Rishi Puri, VP, Lords Hotels & Resorts
Post successful initiatives like Make in India, Swachh Bharat and Startup India, we were hoping for a more reformative GST that would have rationalised the tax structure and made India a more competitive tourism destination. Unfortunately, the recently announced GST rate for hotels will do just the opposite. By increasing the rate to 28 per cent for mid-to-high class hotels priced above Rs. 5000, inbound tourism will take a hit by at least 10 per cent. More ironic is the zero tax on hotels with tariffs of Rs. 1000 or below. The signal that is being sent out is, India would prefer only backpackers and for those with more money to spend should look for other destinations. We humbly request the government to save inbound tourism and reconsider GST for hospitality.

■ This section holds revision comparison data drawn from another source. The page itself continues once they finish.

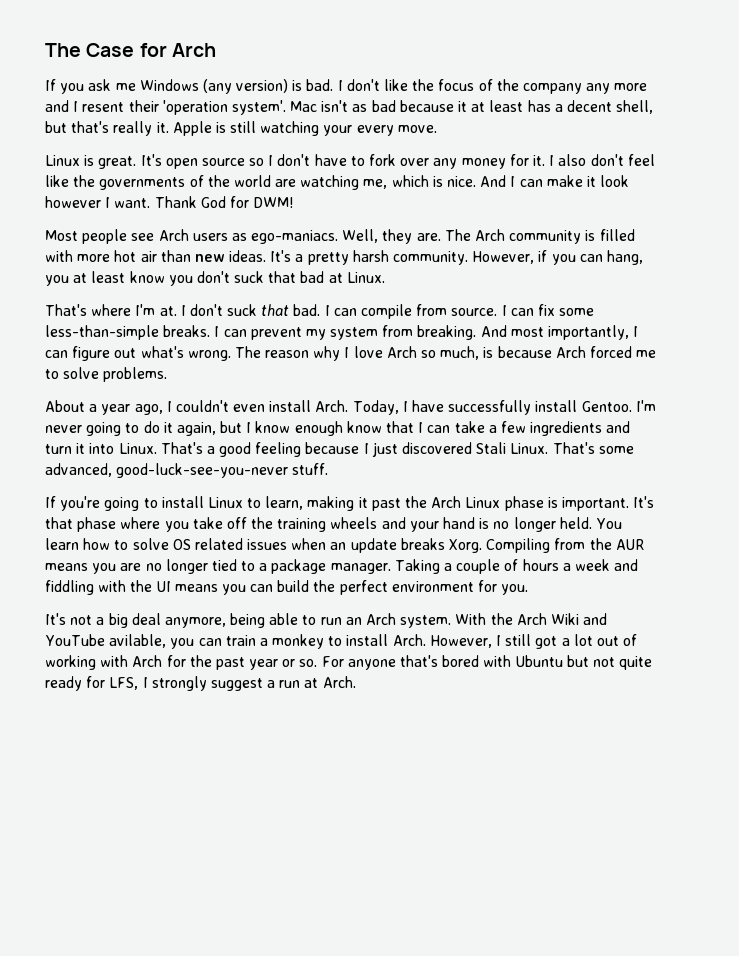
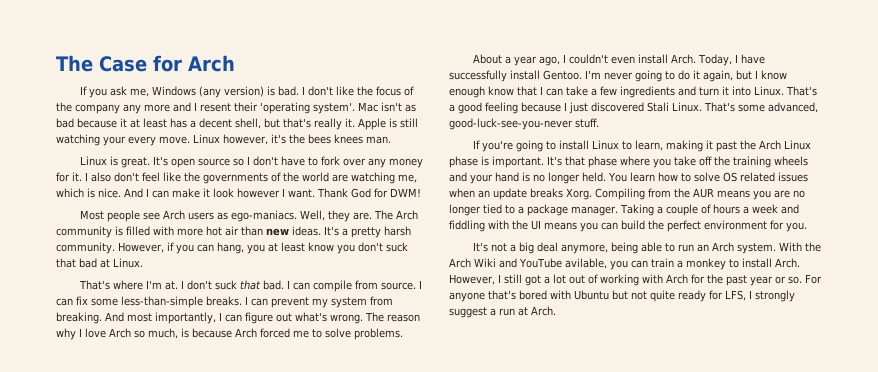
[115,83,136,91] me -> [130,88,150,97] me,
[162,100,228,115] 'operation -> [260,102,310,114] 'operating
(437, 129) none -> [193,134,391,145] Linux however, it's the bees knees man.

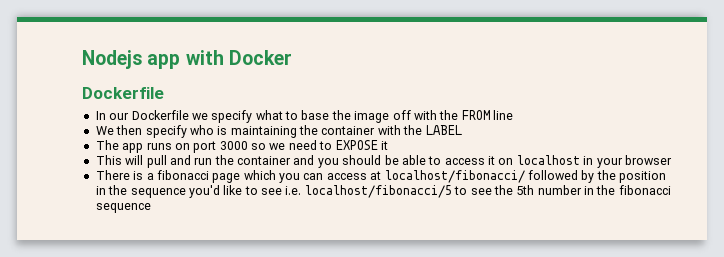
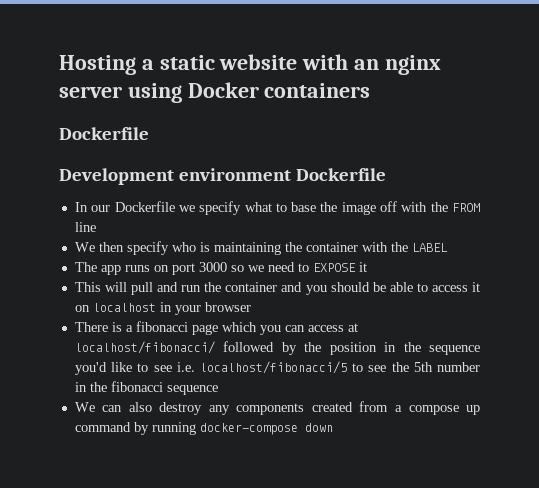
[82,50,224,69] Nodejs app with -> [59,54,441,75] [59,83,182,103] Hosting a static website with an nginx server using
[82,87,164,99] // Dockerfile -> [264,83,371,98] [59,127,149,140] [59,168,386,185] containers // Dockerfile // Development environment Dockerfile
(151, 208) none -> [74,401,480,415] [74,422,333,435] // We can also destroy any components created from a compose up command by running docker-compose down

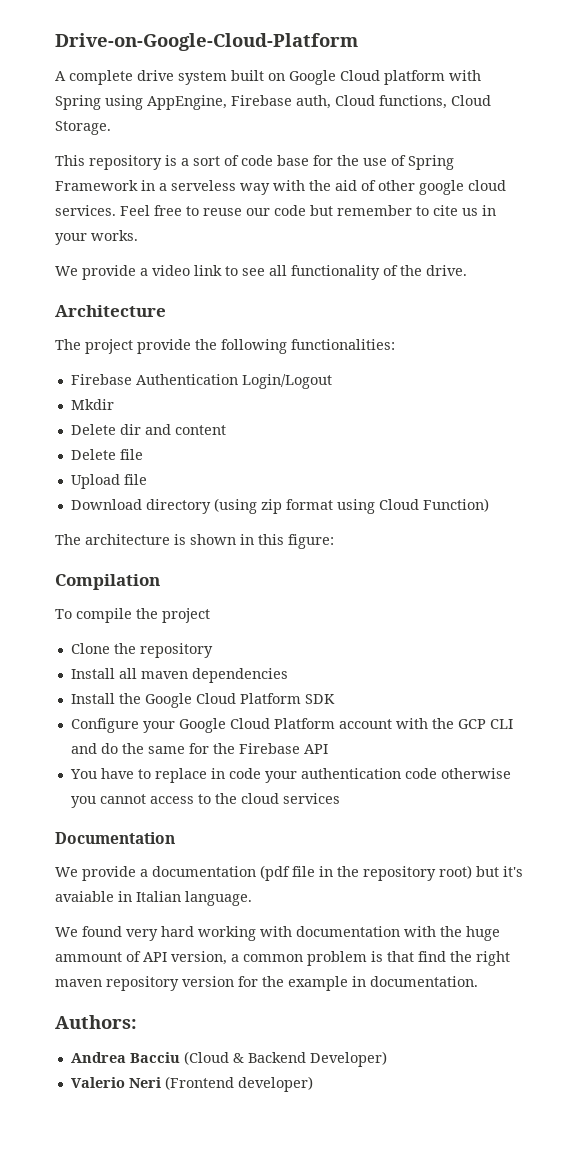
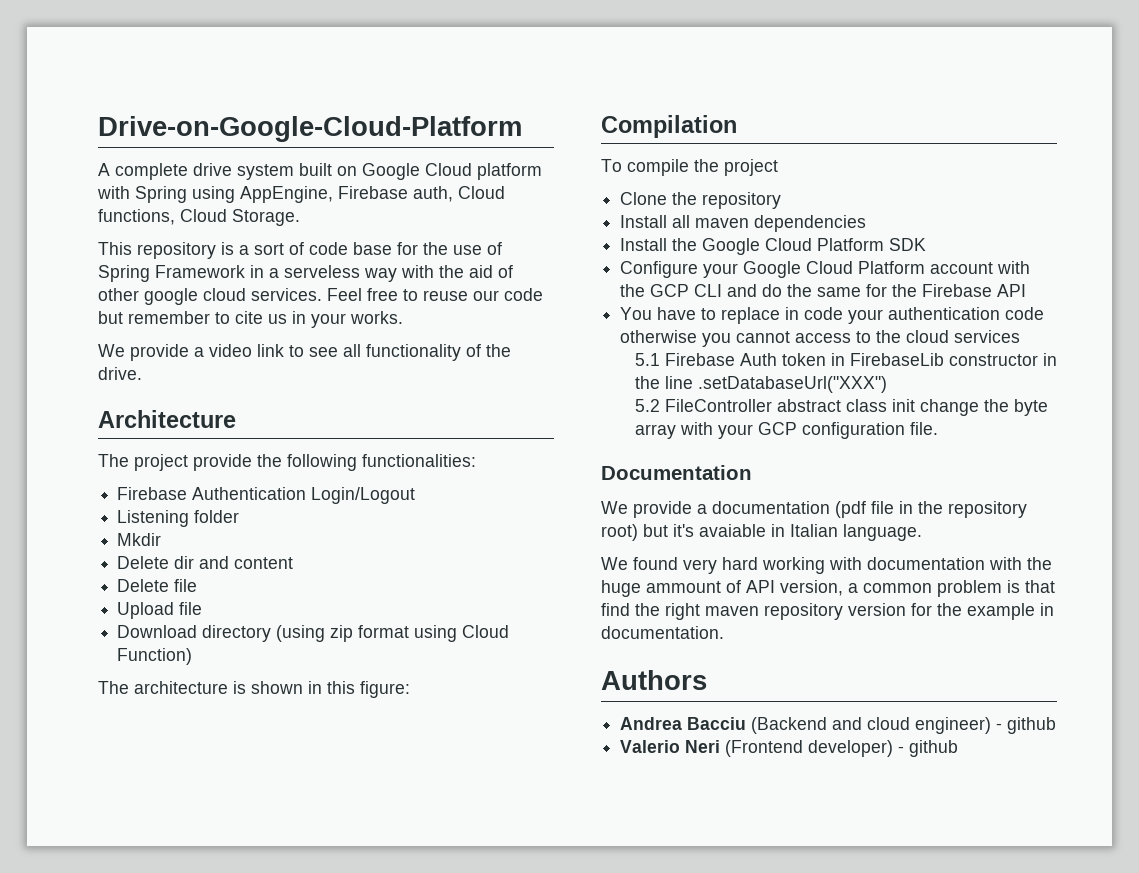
(332, 381) none -> [117,510,240,527] // Listening folder
(340, 798) none -> [634,353,1057,366] [634,376,887,393] [634,399,1048,416] [634,422,938,439] // 5.1 Firebase Auth token in FirebaseLib constructor in the line .setDatabaseUrl("XXX") // 5.2 FileController abstract class init change the byte array with your GCP configuration file.
[55,1015,137,1029] Authors: -> [601,670,707,690] Authors
[183,1051,387,1067] (Cloud & Backend Developer) -> [751,717,1057,734] (Backend and cloud engineer) - github
(313, 1084) none -> [898,740,959,757] - github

Manheer Singh Sethi, Co-founder,, a unit of Holidays by Sahibji, India Travel Award winner
The passing of GST Bill is a great step forward and establishes a uniform tax structure. Tourism is not only a high foreign exchange grosser, but is also among the largest tax generators. The 5 per cent rates on travel agency services is a welcome move. A lower rate will bring in more tourists and allow Indian businesses to compete with global chains. However, the rates in hospitality sector are too complex and high. The government’s effort to keep the rate for restaurants with a turnover of Rs. 50 lakh or below at 5 per cent, is a welcome move. A lower tax rate for the budget hotels sector will ensure that the industry’s quality upgrade continues while delivering standardised accommodation to millions of middle-class travellers. Internationally, the taxes in neighbouring countries like Myanmar, Thailand, Singapore, and Indonesia range between 5-10 per cent. The high incidence of taxes will make India uncompetitive when it comes to tourism.